Each of the twelve rooms gave rise to a diptych of the similar structure following the occupancy of one or more guests during the period of the artist’s employment at the hotel. Some rooms feature more than once as a second set of guests occupied them, giving rise to a total of twenty-one diptychs in the series. Calle’s descriptions of the hotel rooms and their contents combine factual documentation along with her personal response to the people whose lives she glimpsed by examining their belongings. Each text begins with the chambermaid/artist’s first entry into the room and a notation of which bed or beds have been slept in, with a description of the nightwear the guests have left. A list of objects usually follows as the artist transcribes her activities in the room. Calle is unashamedly voyeuristic, reading diaries, letters, postcards and notes written or kept by the unknown guests, rummaging in suitcases, and looking into wardrobes and drawers. She sprays herself with their perfume and cologne, makes herself up using the contents of a vanity case, eats food left behind and salvages a pair of women’s shoes left in the bin. Outside the room, she listens at doors, recording the occupants’ conversations or any other sounds she may overhear, and even peers into a room when the floor-waiter opens the door to catch a glimpse of the unknown guests.

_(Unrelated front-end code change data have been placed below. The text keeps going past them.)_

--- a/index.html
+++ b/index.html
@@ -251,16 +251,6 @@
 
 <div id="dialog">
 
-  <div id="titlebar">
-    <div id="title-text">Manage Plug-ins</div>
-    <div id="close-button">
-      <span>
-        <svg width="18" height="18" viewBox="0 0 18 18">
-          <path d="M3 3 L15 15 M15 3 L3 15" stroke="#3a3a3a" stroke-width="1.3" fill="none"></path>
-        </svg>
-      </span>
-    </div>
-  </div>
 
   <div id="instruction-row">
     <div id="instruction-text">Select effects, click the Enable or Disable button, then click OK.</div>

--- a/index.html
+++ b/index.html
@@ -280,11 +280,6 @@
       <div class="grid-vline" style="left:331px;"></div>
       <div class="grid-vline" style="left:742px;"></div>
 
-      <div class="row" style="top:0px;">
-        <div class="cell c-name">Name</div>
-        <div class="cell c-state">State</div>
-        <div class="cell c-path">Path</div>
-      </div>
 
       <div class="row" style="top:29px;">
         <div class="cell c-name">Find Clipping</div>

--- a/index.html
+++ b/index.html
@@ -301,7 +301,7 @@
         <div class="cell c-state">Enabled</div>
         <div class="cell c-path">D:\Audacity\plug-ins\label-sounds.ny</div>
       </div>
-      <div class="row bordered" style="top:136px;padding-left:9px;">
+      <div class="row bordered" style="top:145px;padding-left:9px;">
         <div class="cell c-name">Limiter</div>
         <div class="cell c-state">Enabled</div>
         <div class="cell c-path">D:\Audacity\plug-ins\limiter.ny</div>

Text Passage from The Hotel, Room 30
Wednesday, March 4, 1981. 11:20a.m.

"I go into room 30. Only one bed has been slept in, the one on the right. There is a small bag on the luggage stand. A beautifully ironed silk nightgown lies on the chair that has been pulled up near the bed: it clearly has never been worn. Everything else is still in the traveling bag. All I see there is men’s clothing: grey trousers, a grey striped shirt, a pair of socks, a toilet kit (razor, shaving cream, comb, aftershave lotion), a dog-eared photograph of a group of young people surrounding an older woman, a passport in the name of M.L., male sex, Italian nationality, born in 1946 in Rome, his place of residence, five foot seven, blue eyes. The bathroom is empty, so is the closet, but in the drawer of the night table, I find a box of Panter cigars, a fountain pen, airmail stationery, and a leather box with the initials M.L. On a piece of paper is the address of a Mr. and Mrs. B. in Florence, a wallet with five identical photographs of a blond woman and a wedding photograph showing the man in the passport in a tuxedo and the blond woman in a wedding gown. There is also an old bill from Hotel C., dated March 4, 1979, in the name of Mr. and Mrs. L for the same room, number 30. Exactly two years ago, M.L. spent the night in Hotel C. with his wife. He has come back alone. With the embroidered nightgown in his suitcase. His reservation was for last night only. He is leaving today. I’ll do the room later."